Do you remember where you were the first time you heard “Your Song?” I do. I was sitting on my friend Hope’s bedroom floor when she put the needle to the vinyl. I was like…What was that?
After listening to “Your Song,” (millennials can substitute “Chasing Pavements” which might have triggered a similar music affirming jolt), I couldn’t wait to hear the next song (“I Need You To Turn To“), and the next song (“Take Me To The Pilot”). Every track a layer of a masterpiece.
My husband and I (and 4 of our pals) got tickets to Rocketman days before opening weekend. We were champing at the bit to go down the Yellow Brick Road — the soundtrack to so much of our youth — back when Bernie Taupin’s ‘fantalicious’ lyrics propelled Elton’s melodies into uncharted and expansive territories. Decades later, my ears still salivate at the intro to “Bennie and the Jets.” And yes, I admit the thought often occurs: ‘they don’t write ‘em like they used to.’
In a not so recent New York Times piece aptly titled “Pop in the era of distraction,” Jon Pareles suggests, “In that endless stream (streamed music that is,) the idea that a song is a thought-out, carefully distilled utterance was bound to erode.”
Which begs the question: would Elton John have ‘gone to Hollywood’ had he auditioned for American Idol or, in the age of over-saturation and attention-span deficit, would he have been a blip on a radar screen out-paced by less seismic talents who are savvy at melisma, algorithms, brand management and instagram?
Pareles continues, “Because, really, who has time for music?…Perhaps some single-minded listeners can set all those distractions aside, but they’re a minority.”
Well, I’m in that minority. And so are my pals. And I know loads of peeps in and out of our age group with a desire to have a slow cooked experience. We may be the minority but we’re not dead.
My daughter is an a la carte user. She likes jumping around, curating playlists, sharing with friends. I get it.
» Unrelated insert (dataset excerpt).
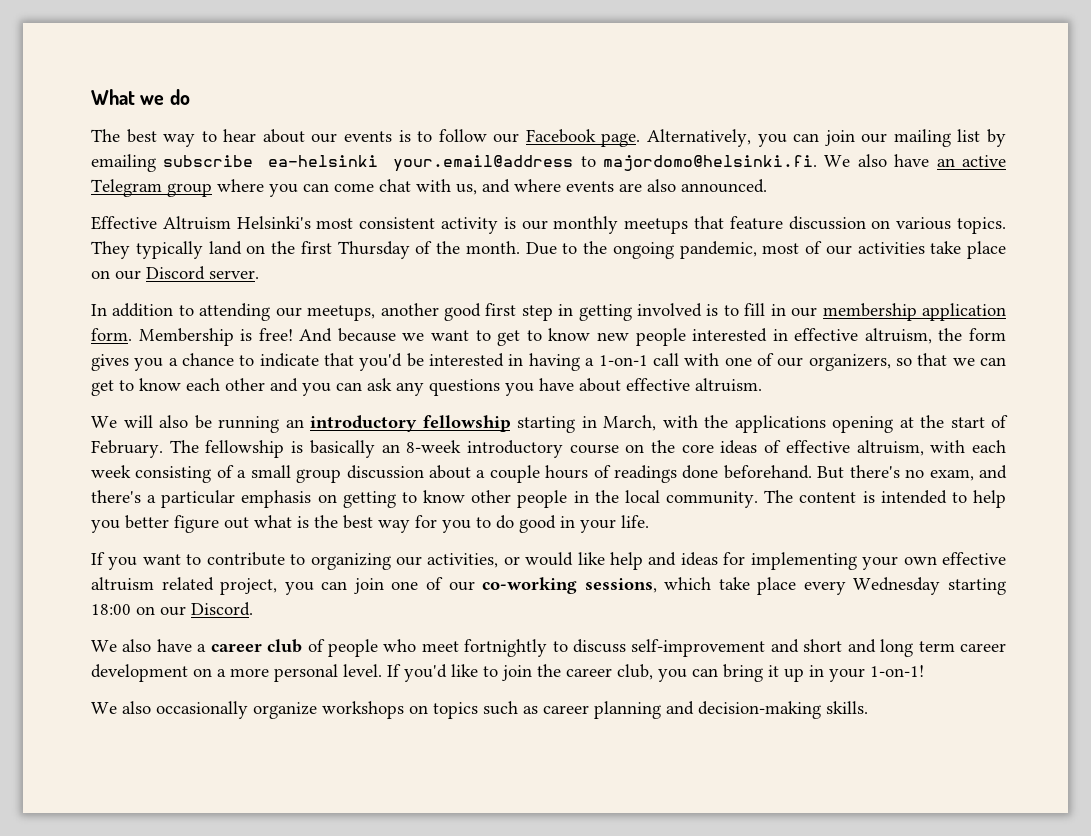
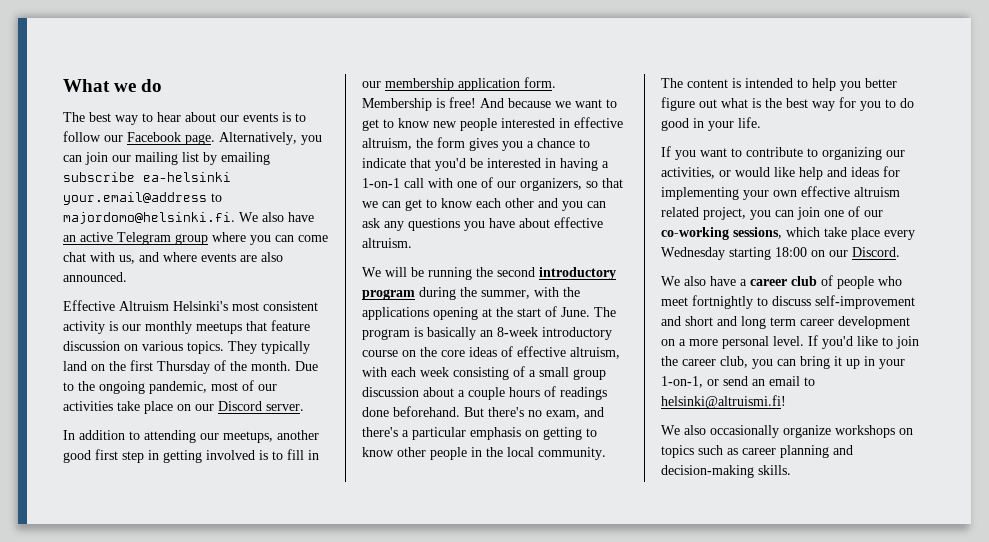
[159,415,188,428] also -> (407, 272) none
[285,415,656,433] an introductory fellowship starting in March, -> [476,267,616,280] [362,287,530,300] the second introductory program during the summer,
[91,440,285,458] February. The fellowship -> [561,307,616,317] [362,329,410,340] June. The program
[870,665,924,677] 1-on-1! -> [661,376,815,388] [661,395,786,409] 1-on-1, or send an email to helsinki@altruismi.fi!

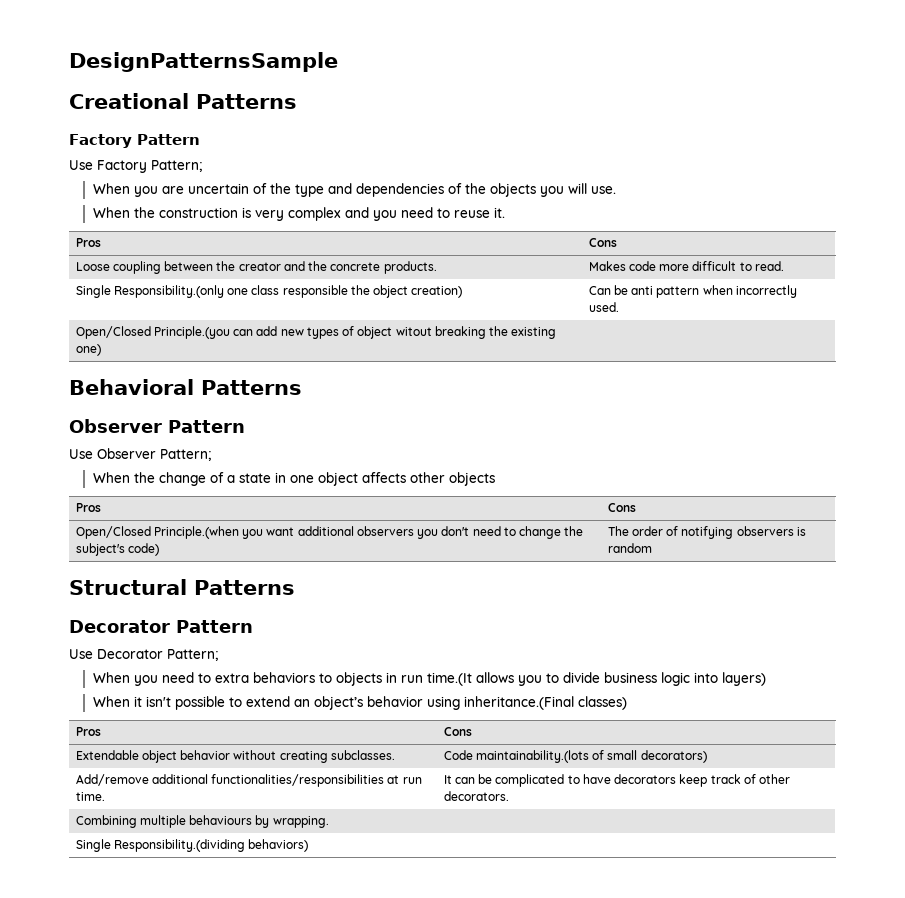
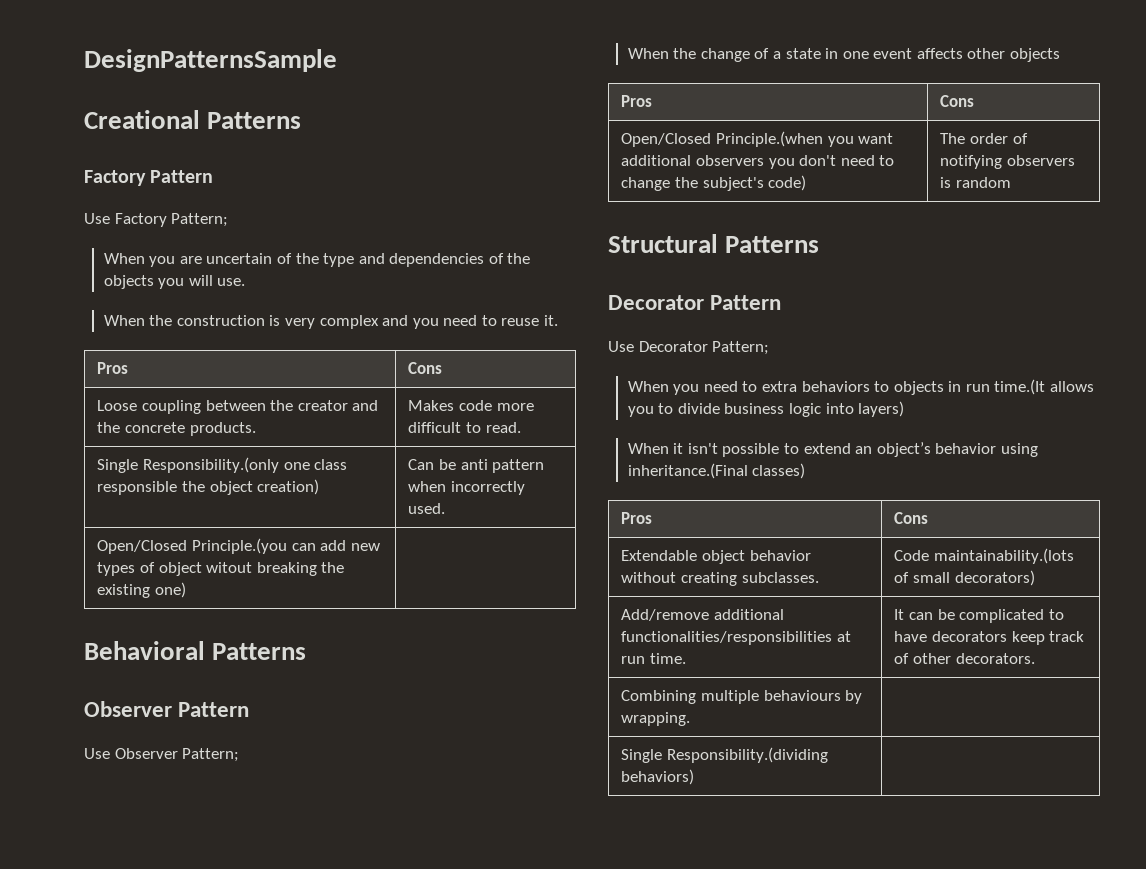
[317,472,358,486] object -> [873,48,913,59] event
There’s a lot of tasty talent out there singing songs I wish I wrote. But I wonder what chart-topping 2019 song will have my daughter’s heart beating faster years from now when its blasting in her self-driving vehicle.
My pals and I got our popcorn and Raisinets, filed into our 6 seats and fastened out seatbelts. Let’s go! Big opener. Lots of dancing. Elton in a sequined devil costume at a ‘meeting.’ We were all in. But as the movie unfolded we kinda shrunk in our seats…and when it was over we were a little let down. After all that anticipation! (Judging from my Facebook feed, we’re in the minority again!)
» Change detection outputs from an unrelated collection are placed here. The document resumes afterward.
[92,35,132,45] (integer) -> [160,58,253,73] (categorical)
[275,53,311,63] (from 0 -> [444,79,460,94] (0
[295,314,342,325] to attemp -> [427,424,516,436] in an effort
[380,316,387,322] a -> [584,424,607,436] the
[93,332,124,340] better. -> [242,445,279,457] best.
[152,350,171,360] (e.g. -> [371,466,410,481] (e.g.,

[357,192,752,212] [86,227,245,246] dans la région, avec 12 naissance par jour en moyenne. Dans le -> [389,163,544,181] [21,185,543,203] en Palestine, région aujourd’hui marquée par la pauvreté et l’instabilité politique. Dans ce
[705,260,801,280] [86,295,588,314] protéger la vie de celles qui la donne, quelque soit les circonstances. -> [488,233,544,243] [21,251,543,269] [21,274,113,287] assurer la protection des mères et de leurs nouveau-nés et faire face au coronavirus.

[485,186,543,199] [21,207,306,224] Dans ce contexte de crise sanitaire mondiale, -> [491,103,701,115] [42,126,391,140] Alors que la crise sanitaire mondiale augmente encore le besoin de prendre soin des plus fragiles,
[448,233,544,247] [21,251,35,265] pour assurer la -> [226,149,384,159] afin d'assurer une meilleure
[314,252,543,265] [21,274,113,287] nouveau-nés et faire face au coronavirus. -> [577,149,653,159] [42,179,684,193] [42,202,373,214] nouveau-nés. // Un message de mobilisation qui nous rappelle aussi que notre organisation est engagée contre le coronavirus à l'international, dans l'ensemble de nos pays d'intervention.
Post-show we gathered ‘round a table at The Galleria Mall’s Starbucks (it was too crowded at the Cheesecake Factory — where they were vaping at the bar! — strange times in California), and had our own private Rotten Tomatoes discussion:
1- The story moved a little quickly and felt over-simplified.
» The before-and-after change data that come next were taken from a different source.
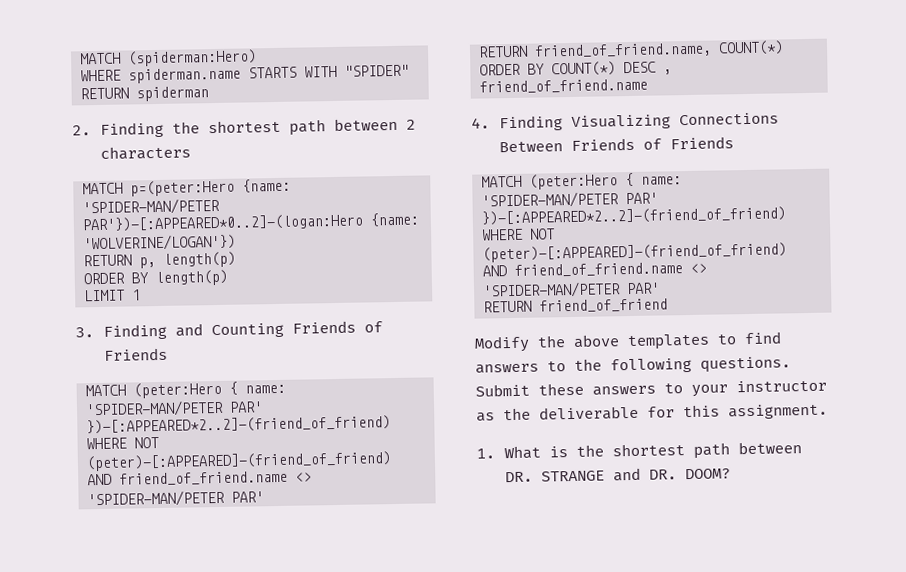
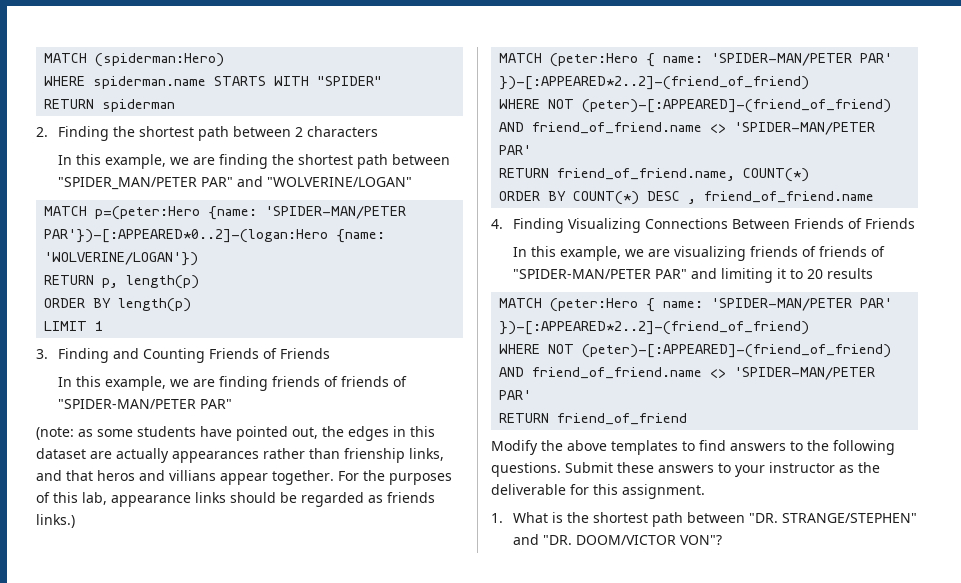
(192, 152) none -> [58,154,451,169] [58,176,413,190] // In this example, we are finding the shortest path between "SPIDER_MAN/PETER PAR" and "WOLVERINE/LOGAN"
(169, 354) none -> [58,376,408,391] [58,399,233,409] [36,426,435,441] [36,448,444,463] [36,470,452,485] [36,492,435,507] [36,514,75,528] // In this example, we are finding friends of friends of "SPIDER-MAN/PETER PAR" // (note: as some students have pointed out, the edges in this dataset are actually appearances rather than frienship links, and that heros and villians appear together. For the purposes of this lab, appearance links should be regarded as friends links.)
(735, 143) none -> [513,246,886,261] [513,268,874,283] // In this example, we are visualizing friends of friends of "SPIDER-MAN/PETER PAR" and limiting it to 20 results
[505,467,732,483] DR. STRANGE and DR. DOOM? -> [749,513,918,523] [513,534,723,545] "DR. STRANGE/STEPHEN" and "DR. DOOM/VICTOR VON"?

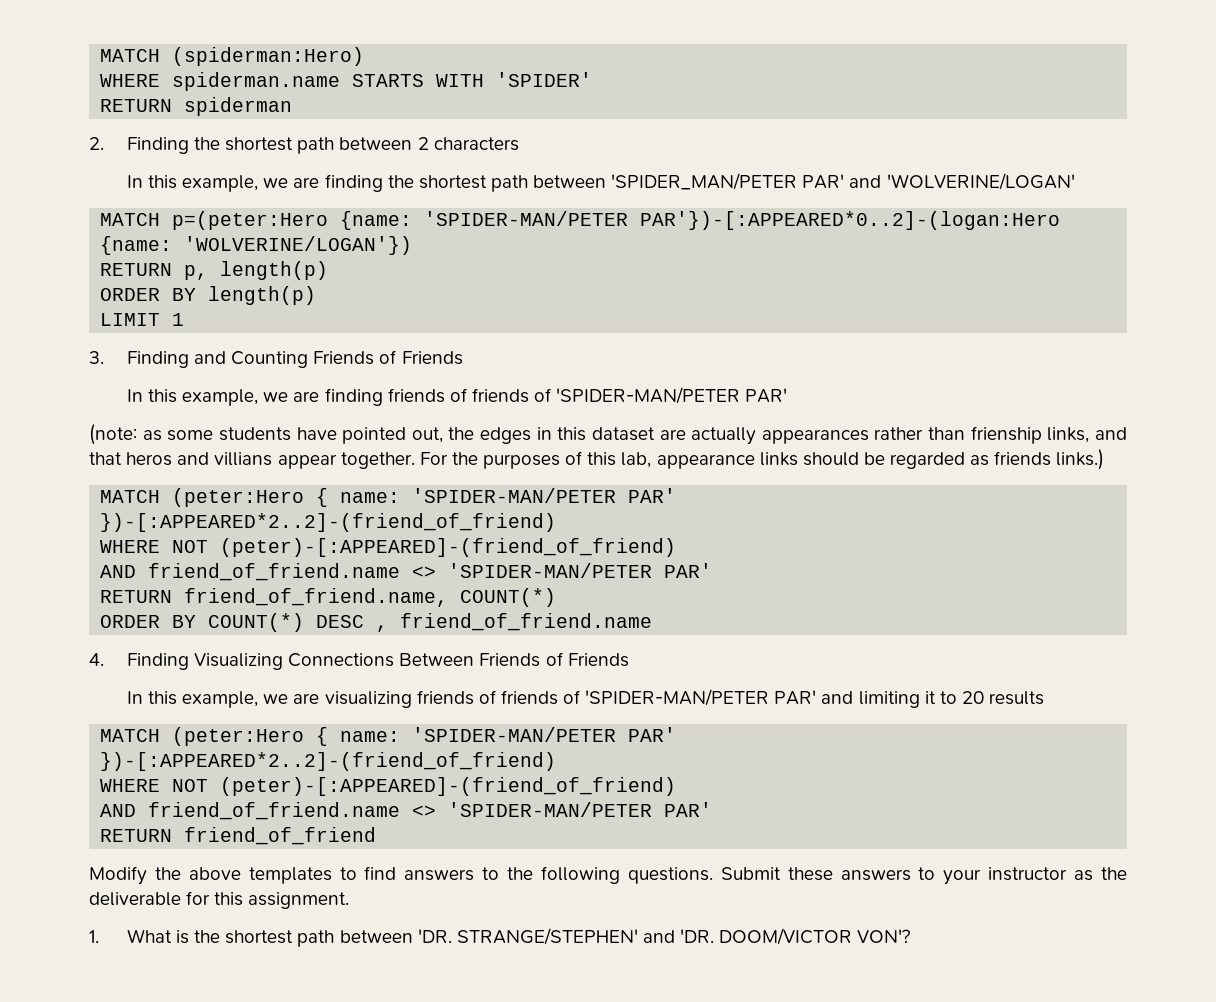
[317,76,383,86] "SPIDER" -> [496,72,593,87] 'SPIDER'
[58,176,413,190] "SPIDER_MAN/PETER PAR" and "WOLVERINE/LOGAN" -> [611,173,1075,190] 'SPIDER_MAN/PETER PAR' and 'WOLVERINE/LOGAN'
[58,399,233,409] "SPIDER-MAN/PETER PAR" -> [556,387,788,404] 'SPIDER-MAN/PETER PAR'
[513,269,688,279] "SPIDER-MAN/PETER PAR" -> [585,689,817,706] 'SPIDER-MAN/PETER PAR'
[749,513,918,523] [513,534,723,545] "DR. STRANGE/STEPHEN" and "DR. DOOM/VICTOR VON"? -> [417,928,911,945] 'DR. STRANGE/STEPHEN' and 'DR. DOOM/VICTOR VON'?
2- The first 2 songs Elton played for label man Dick James (“Border Song” and “I Guess That’s Why They Call It The Blues”) weren’t even written when he met Dick James.
3- They got Bernie’s hair totally wrong.
4- They tried to use many of the songs to tell Elton’s life-story, but the lyrics originated from Bernie so it didn’t make sense in that context.
Personally, I would have liked to hear some lesser known numbers like “Harmony” — (did I say “numbers?” — later I’ll be having an “early-bird special”) — a song that I suspect was inspired by how Bernie must have felt about Elton when they were going through their ups and downs. (Oh and, I always thought the lyric was “Looking for Aladdin in our boat upon the sea”…made sense to me!)
Anyway, in the morning, I read this in Rolling Stone about the film: the timeline is off much of the time and facts are disregarded in favor of creating a compelling narrative and capturing the emotional truth of Elton’s life.
Oh! Well that explains it! I wish I had known before I saw it. I mean I’d have gone anyway but I would have adjusted my expectations. Taken a deeper leap of faith.
On the upside and on the whole I enjoyed the fantasy, the peek behind the curtain and the adventure with my pals. My luke warm feels about the film itself can not snuff out my enthusiasm for the duo’s body of work or my virgin encounter with “Your Song.” I’m grateful to have ‘been there’ when culture was a fertile playground for artists to break barriers, cross boundaries, paint outside the lines...and make albums. It was a marathon not a sprint. There’s a reason why Elton and Bernie are still adored and celebrated Sixty Years On.